### WORK INSTRUCTIONS
Write the records out again, exactly as they stand below.

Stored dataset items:
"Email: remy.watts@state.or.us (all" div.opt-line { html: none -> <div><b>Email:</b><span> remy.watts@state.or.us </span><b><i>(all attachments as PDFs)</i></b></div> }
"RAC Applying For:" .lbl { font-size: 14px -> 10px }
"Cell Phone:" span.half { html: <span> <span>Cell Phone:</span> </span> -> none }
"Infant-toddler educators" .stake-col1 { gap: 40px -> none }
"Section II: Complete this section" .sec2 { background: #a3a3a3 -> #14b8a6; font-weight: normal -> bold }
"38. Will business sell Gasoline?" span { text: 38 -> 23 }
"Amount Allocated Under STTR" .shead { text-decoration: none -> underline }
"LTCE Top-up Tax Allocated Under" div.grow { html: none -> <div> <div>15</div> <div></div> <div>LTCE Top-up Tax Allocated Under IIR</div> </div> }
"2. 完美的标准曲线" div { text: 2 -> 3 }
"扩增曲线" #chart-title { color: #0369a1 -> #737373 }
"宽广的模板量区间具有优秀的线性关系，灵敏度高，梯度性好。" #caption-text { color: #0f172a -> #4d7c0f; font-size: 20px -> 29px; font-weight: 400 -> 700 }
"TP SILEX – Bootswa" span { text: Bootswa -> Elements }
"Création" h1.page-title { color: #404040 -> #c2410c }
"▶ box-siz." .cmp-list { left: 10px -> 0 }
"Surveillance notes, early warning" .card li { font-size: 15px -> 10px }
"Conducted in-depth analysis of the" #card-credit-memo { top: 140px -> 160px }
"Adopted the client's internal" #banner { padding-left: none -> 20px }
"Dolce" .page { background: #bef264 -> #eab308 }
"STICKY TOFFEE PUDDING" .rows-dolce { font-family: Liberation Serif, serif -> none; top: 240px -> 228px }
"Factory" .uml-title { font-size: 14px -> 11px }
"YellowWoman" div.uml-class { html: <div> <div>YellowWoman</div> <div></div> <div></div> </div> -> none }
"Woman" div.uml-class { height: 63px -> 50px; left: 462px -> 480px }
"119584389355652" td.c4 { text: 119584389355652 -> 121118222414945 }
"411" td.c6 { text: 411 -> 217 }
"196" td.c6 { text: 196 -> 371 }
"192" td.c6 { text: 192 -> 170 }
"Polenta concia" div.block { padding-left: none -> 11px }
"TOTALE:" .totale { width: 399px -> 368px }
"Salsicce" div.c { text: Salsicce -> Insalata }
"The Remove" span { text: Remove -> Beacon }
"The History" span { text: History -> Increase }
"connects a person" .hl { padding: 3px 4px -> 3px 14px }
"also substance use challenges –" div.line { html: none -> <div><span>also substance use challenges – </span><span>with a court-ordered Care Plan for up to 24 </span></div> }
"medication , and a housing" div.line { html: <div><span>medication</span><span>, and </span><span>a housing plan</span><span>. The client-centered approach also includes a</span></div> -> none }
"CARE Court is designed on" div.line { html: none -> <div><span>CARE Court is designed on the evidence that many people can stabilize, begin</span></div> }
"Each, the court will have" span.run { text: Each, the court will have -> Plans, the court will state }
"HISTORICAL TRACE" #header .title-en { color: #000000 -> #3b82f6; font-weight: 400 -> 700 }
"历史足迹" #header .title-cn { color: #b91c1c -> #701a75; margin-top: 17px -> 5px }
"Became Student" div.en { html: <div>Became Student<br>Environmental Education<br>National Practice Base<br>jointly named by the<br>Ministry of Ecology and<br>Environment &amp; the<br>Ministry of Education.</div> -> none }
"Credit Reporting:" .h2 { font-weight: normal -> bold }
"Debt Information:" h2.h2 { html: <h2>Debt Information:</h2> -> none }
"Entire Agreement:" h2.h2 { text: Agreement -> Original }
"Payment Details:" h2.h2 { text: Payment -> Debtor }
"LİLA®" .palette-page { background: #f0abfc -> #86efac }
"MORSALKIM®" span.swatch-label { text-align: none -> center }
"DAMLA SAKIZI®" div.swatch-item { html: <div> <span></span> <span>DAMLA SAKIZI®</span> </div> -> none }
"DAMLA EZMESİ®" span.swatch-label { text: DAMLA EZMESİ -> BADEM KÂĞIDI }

### ANSWER AREA
"Email: remy.watts@state.or.us (all" div.opt-line { html: none -> <div><b>Email:</b><span> remy.watts@state.or.us </span><b><i>(all attachments as PDFs)</i></b></div> }
"RAC Applying For:" .lbl { font-size: 14px -> 10px }
"Cell Phone:" span.half { html: <span> <span>Cell Phone:</span> </span> -> none }
"Infant-toddler educators" .stake-col1 { gap: 40px -> none }
"Section II: Complete this section" .sec2 { background: #a3a3a3 -> #14b8a6; font-weight: normal -> bold }
"38. Will business sell Gasoline?" span { text: 38 -> 23 }
"Amount Allocated Under STTR" .shead { text-decoration: none -> underline }
"LTCE Top-up Tax Allocated Under" div.grow { html: none -> <div> <div>15</div> <div></div> <div>LTCE Top-up Tax Allocated Under IIR</div> </div> }
"2. 完美的标准曲线" div { text: 2 -> 3 }
"扩增曲线" #chart-title { color: #0369a1 -> #737373 }
"宽广的模板量区间具有优秀的线性关系，灵敏度高，梯度性好。" #caption-text { color: #0f172a -> #4d7c0f; font-size: 20px -> 29px; font-weight: 400 -> 700 }
"TP SILEX – Bootswa" span { text: Bootswa -> Elements }
"Création" h1.page-title { color: #404040 -> #c2410c }
"▶ box-siz." .cmp-list { left: 10px -> 0 }
"Surveillance notes, early warning" .card li { font-size: 15px -> 10px }
"Conducted in-depth analysis of the" #card-credit-memo { top: 140px -> 160px }
"Adopted the client's internal" #banner { padding-left: none -> 20px }
"Dolce" .page { background: #bef264 -> #eab308 }
"STICKY TOFFEE PUDDING" .rows-dolce { font-family: Liberation Serif, serif -> none; top: 240px -> 228px }
"Factory" .uml-title { font-size: 14px -> 11px }
"YellowWoman" div.uml-class { html: <div> <div>YellowWoman</div> <div></div> <div></div> </div> -> none }
"Woman" div.uml-class { height: 63px -> 50px; left: 462px -> 480px }
"119584389355652" td.c4 { text: 119584389355652 -> 121118222414945 }
"411" td.c6 { text: 411 -> 217 }
"196" td.c6 { text: 196 -> 371 }
"192" td.c6 { text: 192 -> 170 }
"Polenta concia" div.block { padding-left: none -> 11px }
"TOTALE:" .totale { width: 399px -> 368px }
"Salsicce" div.c { text: Salsicce -> Insalata }
"The Remove" span { text: Remove -> Beacon }
"The History" span { text: History -> Increase }
"connects a person" .hl { padding: 3px 4px -> 3px 14px }
"also substance use challenges –" div.line { html: none -> <div><span>also substance use challenges – </span><span>with a court-ordered Care Plan for up to 24 </span></div> }
"medication , and a housing" div.line { html: <div><span>medication</span><span>, and </span><span>a housing plan</span><span>. The client-centered approach also includes a</span></div> -> none }
"CARE Court is designed on" div.line { html: none -> <div><span>CARE Court is designed on the evidence that many people can stabilize, begin</span></div> }
"Each, the court will have" span.run { text: Each, the court will have -> Plans, the court will state }
"HISTORICAL TRACE" #header .title-en { color: #000000 -> #3b82f6; font-weight: 400 -> 700 }
"历史足迹" #header .title-cn { color: #b91c1c -> #701a75; margin-top: 17px -> 5px }
"Became Student" div.en { html: <div>Became Student<br>Environmental Education<br>National Practice Base<br>jointly named by the<br>Ministry of Ecology and<br>Environment &amp; the<br>Ministry of Education.</div> -> none }
"Credit Reporting:" .h2 { font-weight: normal -> bold }
"Debt Information:" h2.h2 { html: <h2>Debt Information:</h2> -> none }
"Entire Agreement:" h2.h2 { text: Agreement -> Original }
"Payment Details:" h2.h2 { text: Payment -> Debtor }
"LİLA®" .palette-page { background: #f0abfc -> #86efac }
"MORSALKIM®" span.swatch-label { text-align: none -> center }
"DAMLA SAKIZI®" div.swatch-item { html: <div> <span></span> <span>DAMLA SAKIZI®</span> </div> -> none }
"DAMLA EZMESİ®" span.swatch-label { text: DAMLA EZMESİ -> BADEM KÂĞIDI }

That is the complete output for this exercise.